Closed rsanheim closed 4 years ago
Ran the cache warm job on Sandbox on the current instance type (no upgrade yet):
deploy@ec2-13-235-33-14:~/apps/simple-server/current$ time RAILS_ENV=production bundle exec rails runner "Reports::RegionCacheWarmer.call"
real 2m49.548s
user 0m17.600s
sys 0m0.616s
So just under 3 minutes. CPU on the DB spiked of course...the strange thing is it hasn't come back down yet:
Could be a lag in reporting, or could be that we are just hammering the DB out of memory and it degrades performance?
Started the maintenence on sandbox at 11:57 Central time. Upgrading to a db.r4.xlarge
, which expands our size to 4 vCPUs and 30.5 GiB. There is quite the difference between the two.
The upgrade took about 10 minutes - hard to tell from the AWS logs because it just shows the start of the config change, and not when things are finished. Pretty fast though.
I ran the cache job again after, and the run time wasn't super improved but the CPU usage was quite a bit better:
deploy@ec2-13-235-33-14:~/apps/simple-server/current$ time RAILS_ENV=production bundle exec rails runner "Reports::RegionCacheWarmer.call"
real 2m36.927s
user 0m17.060s
sys 0m0.580s
That first spike is the smaller instance, the second spike is the new db.r4.xlarge.
Upgraded production replica DB to a r4.2xlarge, took under 10 minutes.
Look at all that CPU headroom we got around 18:00 when the instance size changed over. ✨ ✨ ✨
@simpledotorg/server-developers I've updated the body of this issue with latest status and next steps. Nilenso team can take over when they are online with the last few remaining steps that require production access, but I think we are real close to at least a medium-term solution for our database / caching woes. 😁
The Reports pages are consistently taking ~4-5 seconds to load post cache-warmup. This I suspect will be further brought down due to the missing cache on this: https://github.com/simpledotorg/simple-server/pull/1260 – I'm confident we can reach a good 1-2 second load time on this.
The DB Utilization hovered around 40-50% for 4.3 hours during the warmup with nothing else running.
With the appointment reminders in between, it shot up to ~70% for ~10 minutes and then came back.
Just merged https://github.com/simpledotorg/simple-server/pull/1269, which using a faster query and adds indexes on the main mat view we are suing.
Cuts the cache time quite a bit on sandbox:
time RAILS_ENV=production bundle exec rails runner "Reports::RegionCacheWarmer.call"
real 1m11.690s
user 0m16.340s
sys 0m0.600s
Will be monitoring on production when it runs shortly here.

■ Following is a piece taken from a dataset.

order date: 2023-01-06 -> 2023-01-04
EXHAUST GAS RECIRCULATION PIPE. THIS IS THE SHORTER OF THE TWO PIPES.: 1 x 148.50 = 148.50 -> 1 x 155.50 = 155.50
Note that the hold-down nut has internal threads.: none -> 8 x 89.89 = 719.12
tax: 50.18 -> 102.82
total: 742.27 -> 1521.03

BD production looks really good:
[BD_production] Finished Facility caching in 4 seconds, total cache time was 8 seconds.
[BD_production] Reports::RegionCacheWarmer All done!
IN prod looks much better - down to 33 minutes from 4.5 hours - over an 8x speedup. 🚀🚀🚀
[IN_production] Finished Facility caching in 1771 seconds, total cache time was 2011 seconds.

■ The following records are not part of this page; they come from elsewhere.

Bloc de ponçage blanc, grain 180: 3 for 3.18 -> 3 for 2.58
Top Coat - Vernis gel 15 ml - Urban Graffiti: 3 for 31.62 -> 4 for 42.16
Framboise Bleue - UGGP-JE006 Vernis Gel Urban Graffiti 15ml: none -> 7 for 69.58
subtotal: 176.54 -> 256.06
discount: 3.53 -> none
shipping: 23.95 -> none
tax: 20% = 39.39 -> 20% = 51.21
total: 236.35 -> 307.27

[IN_production] Reports::RegionCacheWarmer All done!
Thinking we can call this good for now - this is fast enough for now.
If someone could grab the database CPU graph from Cloudwatch and throw it up here to compare the past three days, that would be helpful. I'd like to see how much better the latest query is in terms of not stressing the database.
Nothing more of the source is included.